**Data for processing**

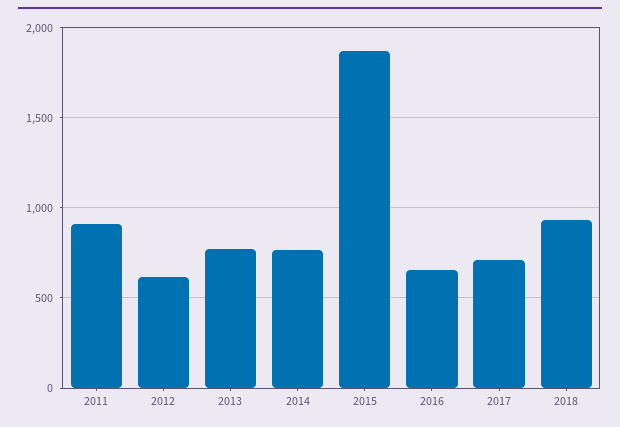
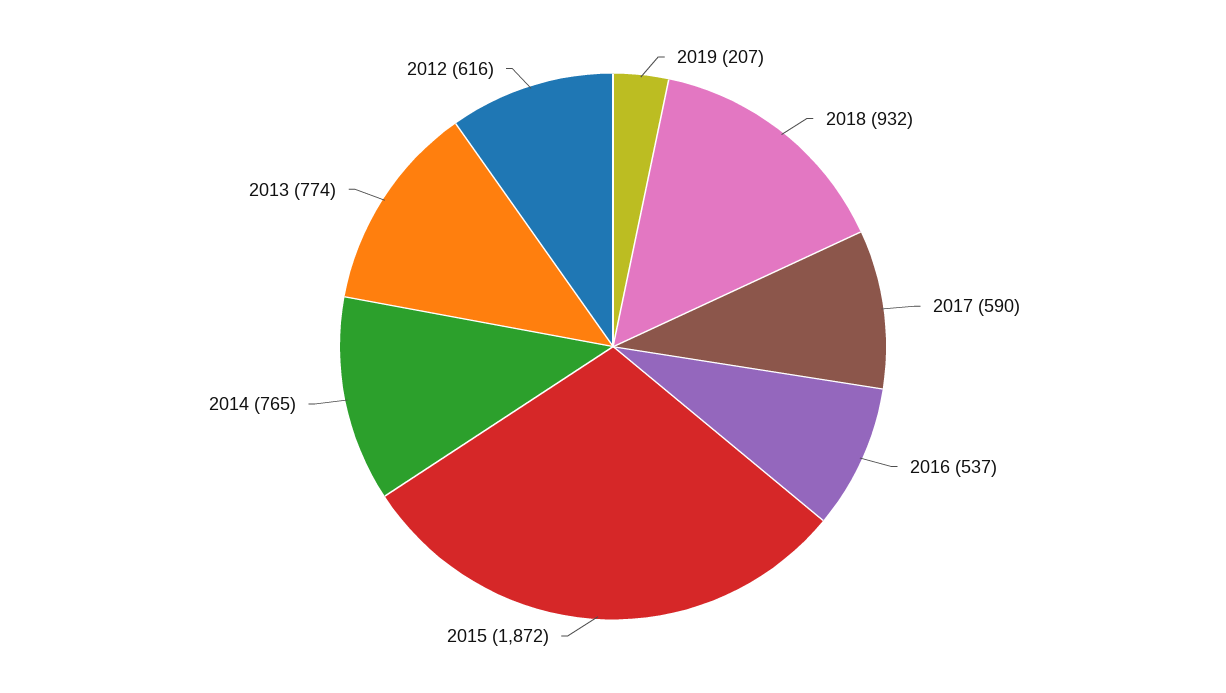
2011: 900 -> none
2016: 650 -> 537
2017: 700 -> 590
2019: none -> 207

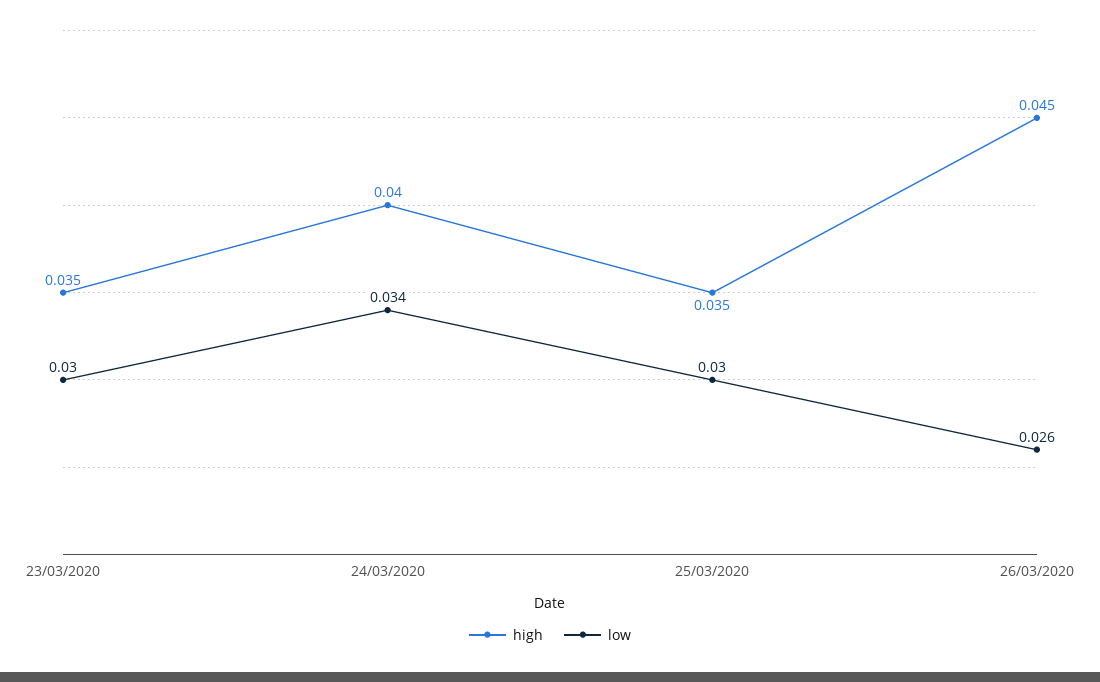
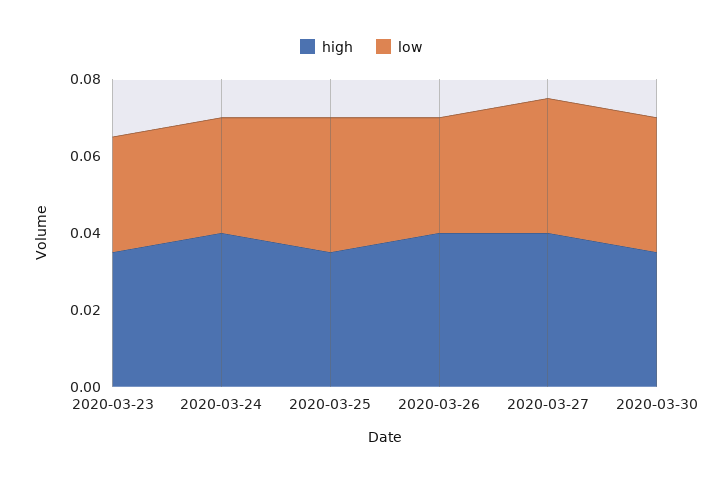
low, 24/03/2020: 0.034 -> 0.03
low, 25/03/2020: 0.03 -> 0.035
high, 26/03/2020: 0.045 -> 0.04
low, 26/03/2020: 0.026 -> 0.03
high, 2020-03-27: none -> 0.04
low, 2020-03-27: none -> 0.035
high, 2020-03-30: none -> 0.035
low, 2020-03-30: none -> 0.035

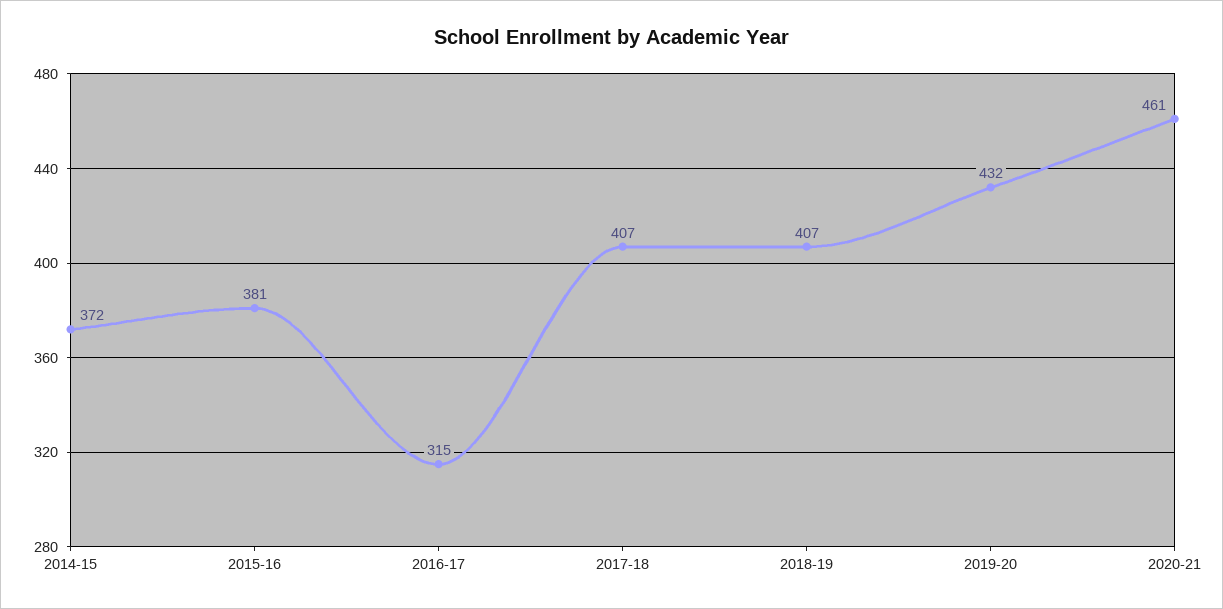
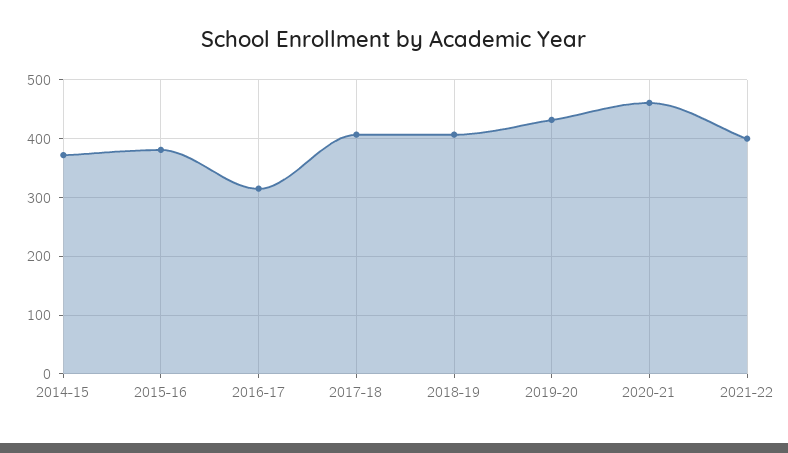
2021-22: none -> 400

**What you need to do**
Copy exactly, with no pictures, the lines from the line containing "high, 2020-03-30: none -> 0.035" through the last line of the records above.

**Problem solution**
high, 2020-03-30: none -> 0.035
low, 2020-03-30: none -> 0.035

2021-22: none -> 400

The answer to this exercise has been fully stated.